Langsung ke konten utama

MASALAH PEMILIHAN REKTOR PTN

Oleh : DARMANINGTYAS
Aktivis Pendidikan di Tamansiswa

Masalah pemilihan rektor di Perguruan Tinggi Negeri (PTN) tiba-tiba muncul menjadi isu public, terutama setelah munculnya isu suap pada pemilihan rektor di sejumlah PTN yang diadukan ke Ombudsman. Menteri Riset, Teknologi, dan Pendidikan Tinggi (Kemenristek Dikti) M. Nasir pun berencana ingin merevisi regulasi mengenai pemilihan rektor di PTN.

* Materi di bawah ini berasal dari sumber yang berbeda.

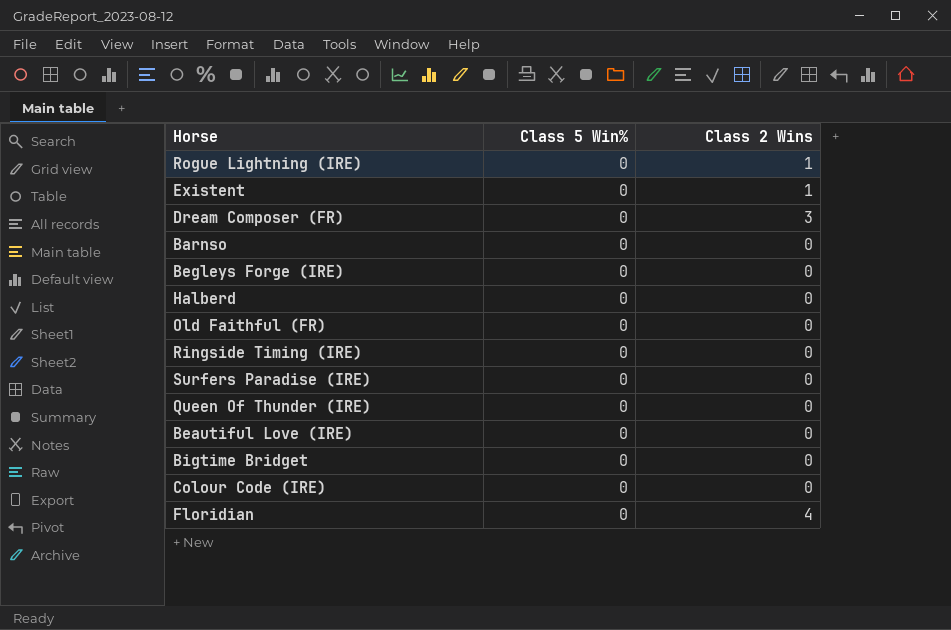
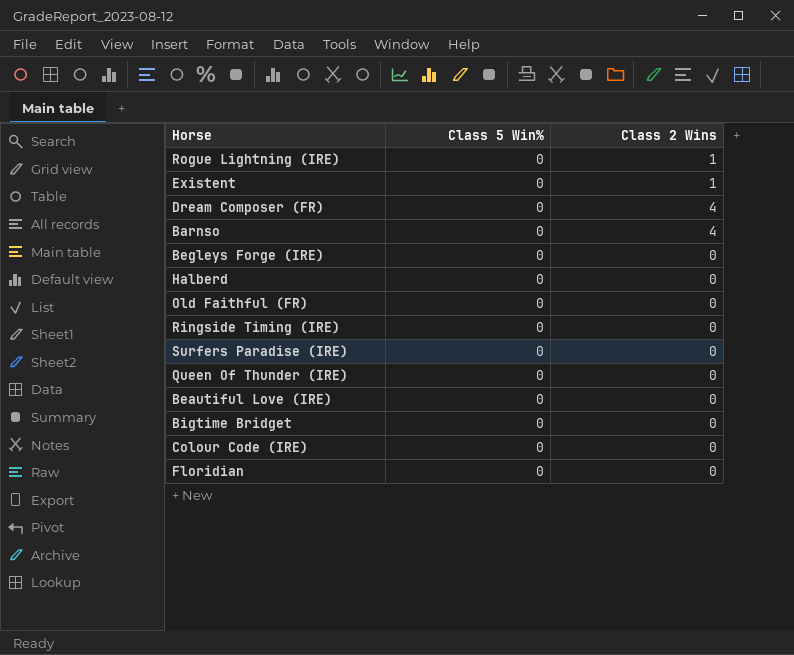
Dream Composer (FR) | Class 2 Wins: 3 -> 4
Barnso | Class 2 Wins: 0 -> 4
Floridian | Class 2 Wins: 4 -> 0

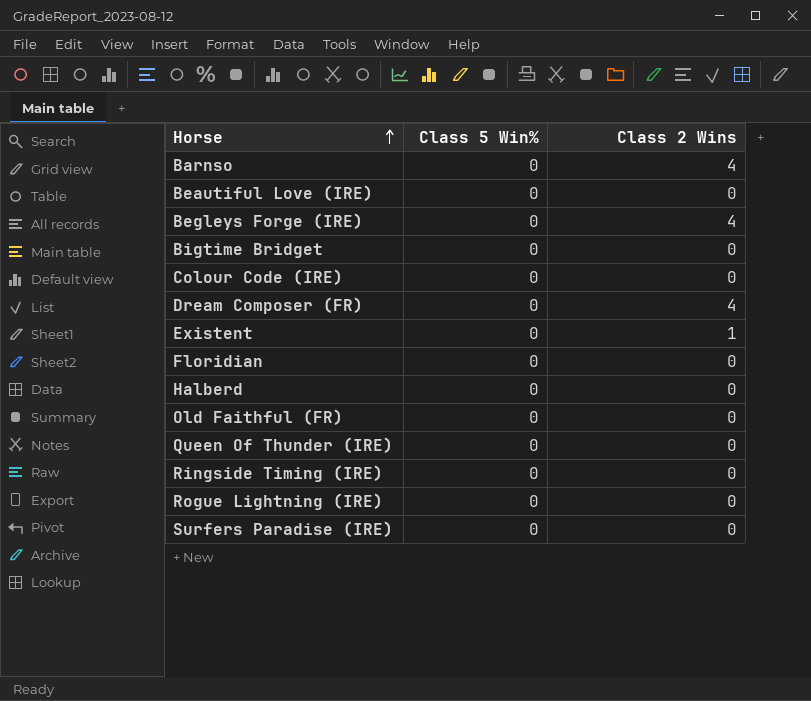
row order: none -> Horse ascending
Begleys Forge (IRE) | Class 2 Wins: 0 -> 4
Rogue Lightning (IRE) | Class 2 Wins: 1 -> 0

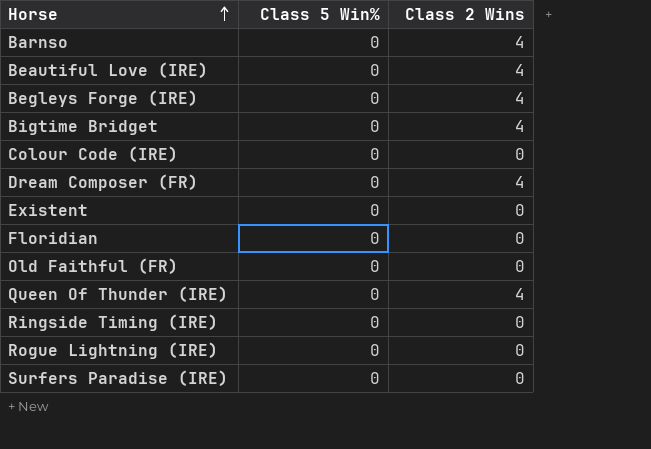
row Halberd: 0 | 0 -> none
Beautiful Love (IRE) | Class 2 Wins: 0 -> 4
Bigtime Bridget | Class 2 Wins: 0 -> 4
Existent | Class 2 Wins: 1 -> 0
Queen Of Thunder (IRE) | Class 2 Wins: 0 -> 4

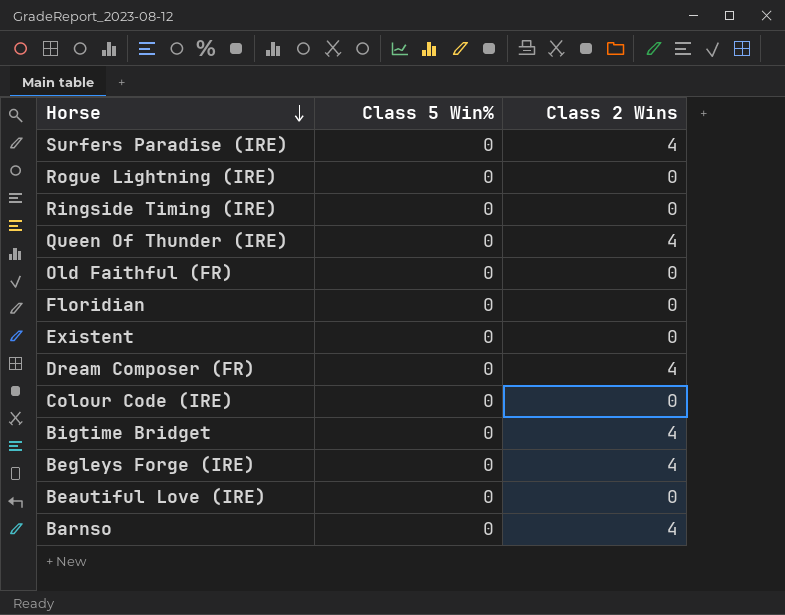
row order: Horse ascending -> Horse descending
Surfers Paradise (IRE) | Class 2 Wins: 0 -> 4
Beautiful Love (IRE) | Class 2 Wins: 4 -> 0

Salah satu pedoman untuk melakukan pemilihan rektor adalah Peraturan Menteri Pendidikan dan Kebudayaan (Permendikbud) Nomor 33 Tahun 2012 tentang Pengangkatan dan Pemberhentian Rektor/Ketua/Direktur pada Perguruan Tinggi yang Diselenggarakan oleh Pemerintah. Permendikbud tersebut mengatur mengenai persyaratan dan prosedur pemilihan rektor dari proses penjaringan sampai terpilih. Namun yang menjadi masalah sesungguhnya khusus Pasal 7 butir (e) yang menyatakan: “Pemilihan Rektor/Ketua/Direktur dilakukan melalui pemungutan suara secara tertutup dengan ketentuan: (1). Menteri memiliki 35% (tiga puluh lima persen) hak suara dari total pemilih; dan (2). Senat memiliki 65% (enam puluh lima persen) hak suara dan masing-masing anggota Senat memiliki hak suara yang sama.

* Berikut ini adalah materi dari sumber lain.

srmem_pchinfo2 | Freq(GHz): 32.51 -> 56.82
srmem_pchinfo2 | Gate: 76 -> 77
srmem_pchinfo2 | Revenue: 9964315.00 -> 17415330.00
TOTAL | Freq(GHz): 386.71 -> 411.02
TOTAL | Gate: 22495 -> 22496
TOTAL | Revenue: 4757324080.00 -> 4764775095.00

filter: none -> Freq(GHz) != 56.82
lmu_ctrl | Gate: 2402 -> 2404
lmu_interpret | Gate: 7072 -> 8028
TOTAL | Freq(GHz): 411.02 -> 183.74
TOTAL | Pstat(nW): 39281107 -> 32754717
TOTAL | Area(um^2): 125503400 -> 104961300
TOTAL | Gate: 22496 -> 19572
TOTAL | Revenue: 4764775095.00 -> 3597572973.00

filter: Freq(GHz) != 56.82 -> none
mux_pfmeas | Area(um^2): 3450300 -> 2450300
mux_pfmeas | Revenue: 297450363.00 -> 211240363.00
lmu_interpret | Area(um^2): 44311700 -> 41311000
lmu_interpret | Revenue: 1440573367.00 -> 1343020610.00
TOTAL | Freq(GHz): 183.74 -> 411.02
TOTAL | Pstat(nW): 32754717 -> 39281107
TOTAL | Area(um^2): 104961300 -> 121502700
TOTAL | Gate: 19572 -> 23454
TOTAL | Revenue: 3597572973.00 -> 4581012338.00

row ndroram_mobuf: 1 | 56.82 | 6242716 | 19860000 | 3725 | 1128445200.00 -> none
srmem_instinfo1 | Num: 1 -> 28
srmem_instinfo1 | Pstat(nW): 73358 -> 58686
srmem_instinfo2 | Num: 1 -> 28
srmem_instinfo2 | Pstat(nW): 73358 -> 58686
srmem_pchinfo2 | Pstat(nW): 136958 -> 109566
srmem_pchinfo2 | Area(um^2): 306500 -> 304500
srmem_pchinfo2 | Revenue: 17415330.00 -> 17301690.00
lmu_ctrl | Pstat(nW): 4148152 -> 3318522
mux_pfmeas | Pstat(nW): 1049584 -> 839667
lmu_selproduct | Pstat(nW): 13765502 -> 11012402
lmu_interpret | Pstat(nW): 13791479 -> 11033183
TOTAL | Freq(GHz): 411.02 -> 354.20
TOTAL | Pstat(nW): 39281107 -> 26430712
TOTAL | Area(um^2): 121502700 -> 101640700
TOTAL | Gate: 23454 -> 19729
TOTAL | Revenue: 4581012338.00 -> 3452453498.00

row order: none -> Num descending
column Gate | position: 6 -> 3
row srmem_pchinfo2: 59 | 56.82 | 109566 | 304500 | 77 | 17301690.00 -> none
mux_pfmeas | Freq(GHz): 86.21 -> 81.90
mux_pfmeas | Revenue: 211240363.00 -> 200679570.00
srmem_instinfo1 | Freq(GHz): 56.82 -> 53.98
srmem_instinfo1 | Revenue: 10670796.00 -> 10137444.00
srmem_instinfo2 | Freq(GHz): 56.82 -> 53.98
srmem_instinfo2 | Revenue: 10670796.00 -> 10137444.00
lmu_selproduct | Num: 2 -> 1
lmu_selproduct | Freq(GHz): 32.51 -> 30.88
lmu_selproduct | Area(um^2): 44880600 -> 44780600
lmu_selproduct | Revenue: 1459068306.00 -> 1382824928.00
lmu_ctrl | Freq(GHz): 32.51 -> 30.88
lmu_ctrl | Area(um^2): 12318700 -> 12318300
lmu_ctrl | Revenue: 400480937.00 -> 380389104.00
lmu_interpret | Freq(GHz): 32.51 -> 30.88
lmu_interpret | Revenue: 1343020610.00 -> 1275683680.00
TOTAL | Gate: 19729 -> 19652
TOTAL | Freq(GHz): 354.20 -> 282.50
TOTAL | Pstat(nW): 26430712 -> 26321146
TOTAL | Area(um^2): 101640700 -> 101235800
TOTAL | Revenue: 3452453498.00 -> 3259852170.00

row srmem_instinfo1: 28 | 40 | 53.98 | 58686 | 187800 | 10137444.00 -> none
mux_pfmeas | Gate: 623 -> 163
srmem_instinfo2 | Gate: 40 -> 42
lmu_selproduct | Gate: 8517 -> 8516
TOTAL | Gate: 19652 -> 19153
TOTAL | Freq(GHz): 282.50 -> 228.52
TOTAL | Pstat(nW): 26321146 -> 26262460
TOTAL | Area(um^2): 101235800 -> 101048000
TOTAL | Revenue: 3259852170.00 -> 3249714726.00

Suara Menteri sebesar 35% itu dinilai sebagai sumber masalah, karena amat menentukan seseorang dapat  terpilih menjadi Rektor di PTN. Dalam banyak kasus, calon rektor yang mendapat suara terbanyak di Senat, tidak otomatis menjadi rektor, semua amat tergantung pada suara Menteri. Oleh karena suara Menteri amat menentukan, maka setiap proses pilihan rektor di PTN, diperlukan lobi ke Menteri. Sangat mungkin, bagi mereka yang amat berambisi menjadi rektor, lobi itu disertai dengan uang suap pada orang-orang yang dianggap dipercaya oleh Menteri. Tapi bagi mereka yang berfikir rasional, bahwa rektor itu jabatan akademis, bukan jabatan politik, mereka tidak akan menyuap, karena darimana uang itu diperoleh?

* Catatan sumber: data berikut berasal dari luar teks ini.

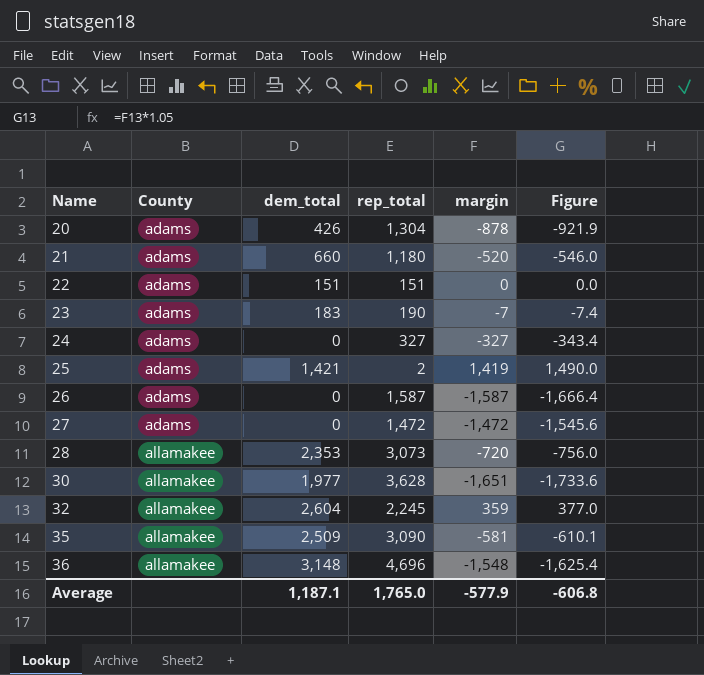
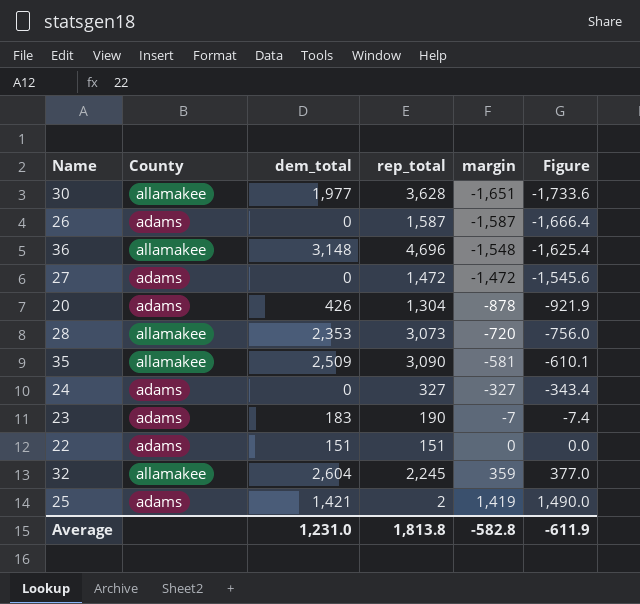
row order: Name ascending -> margin ascending
row 21: adams | 660 | 1,180 | -520 | -546.0 -> none
Average | dem_total: 1,187.1 -> 1,231.0
Average | rep_total: 1,765.0 -> 1,813.8
Average | margin: -577.9 -> -582.8
Average | Figure: -606.8 -> -611.9

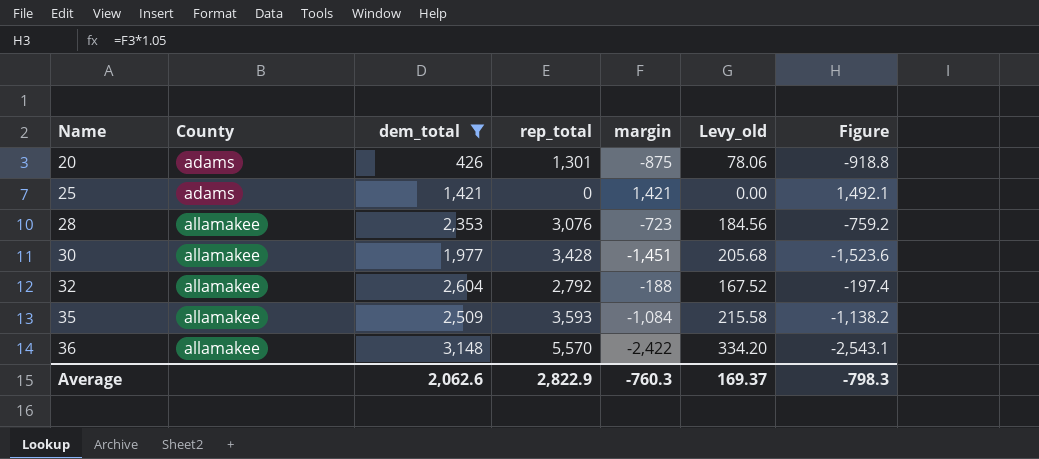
filter: none -> dem_total >= 426
row order: margin ascending -> Name ascending
column Levy_old | formula: none -> [rep_total] * 0.06
20 | rep_total: 1,304 -> 1,301
20 | margin: -878 -> -875
20 | Figure: -921.9 -> -918.8
25 | rep_total: 2 -> 0
25 | margin: 1,419 -> 1,421
25 | Figure: 1,490.0 -> 1,492.1
28 | rep_total: 3,073 -> 3,076
28 | margin: -720 -> -723
28 | Figure: -756.0 -> -759.2
30 | rep_total: 3,628 -> 3,428
30 | margin: -1,651 -> -1,451
30 | Figure: -1,733.6 -> -1,523.6
32 | rep_total: 2,245 -> 2,792
32 | margin: 359 -> -188
32 | Figure: 377.0 -> -197.4
35 | rep_total: 3,090 -> 3,593
35 | margin: -581 -> -1,084
35 | Figure: -610.1 -> -1,138.2
36 | rep_total: 4,696 -> 5,570
36 | margin: -1,548 -> -2,422
36 | Figure: -1,625.4 -> -2,543.1
Average | dem_total: 1,231.0 -> 2,062.6
Average | rep_total: 1,813.8 -> 2,822.9
Average | margin: -582.8 -> -760.3
Average | Figure: -611.9 -> -798.3

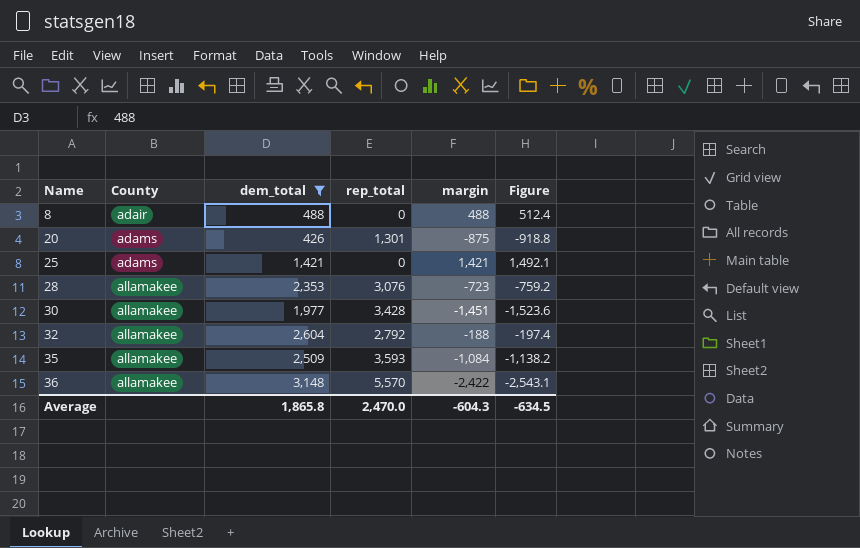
column Levy_old | formula: [rep_total] * 0.06 -> none
row 8: none -> adair | 488 | 0 | 488 | 512.4
Average | dem_total: 2,062.6 -> 1,865.8
Average | rep_total: 2,822.9 -> 2,470.0
Average | margin: -760.3 -> -604.3
Average | Figure: -798.3 -> -634.5

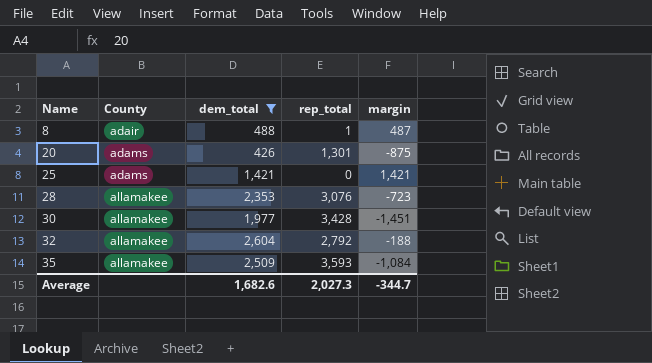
column Figure | formula: [margin] * 1.05 -> none
row 36: allamakee | 3,148 | 5,570 | -2,422 | -2,543.1 -> none
8 | rep_total: 0 -> 1
8 | margin: 488 -> 487
Average | dem_total: 1,865.8 -> 1,682.6
Average | rep_total: 2,470.0 -> 2,027.3
Average | margin: -604.3 -> -344.7

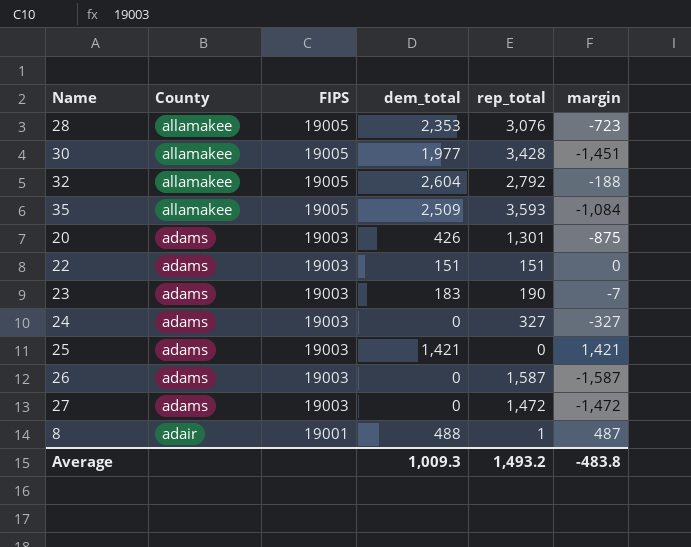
filter: dem_total >= 426 -> none
row order: Name ascending -> County descending
column FIPS | position: none -> 3
Average | dem_total: 1,682.6 -> 1,009.3
Average | rep_total: 2,027.3 -> 1,493.2
Average | margin: -344.7 -> -483.8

Permendikbud No. 33/2012 tersebut lahir Mei 2012, sebelum ada UU No. 12 Tahun 2012 tentang Pendidikan Tinggi (UU PT). Dalam UU PT, Pasal 62 ayat (1) disebutkan: “Perguruan tinggi memiliki otonomi untuk mengelola sendiri lembaganya sebagai pusat penyelenggaraan Tridharma”. Sedangkan Pasal 64 menyebutkan: (1) Otonomi pengelolaan PT sebagaimana dimaksud dalam Pasal 62 meliputi bidang akademik dan bidang nonakademik; (2). Otonomi pengelolaan di bidang akademik sebagaimana dimaksud pada ayat 1 meliputi norma dan kebijakan operasional, serta pelaksanaan Tridharma; (3). Otonomi pengelolaan di bidang nonakademik sebagaimana dimaksud pada ayat 1 meliputi penetapan norma dan kebijakan operasional serta pelaksanaan: a. organsiasi, keuangan, kemahasiswaan, ketenagaan, dan sarana prasana. Pilihan rektor  itu masuk ke dalam pelaksanaan organisasi.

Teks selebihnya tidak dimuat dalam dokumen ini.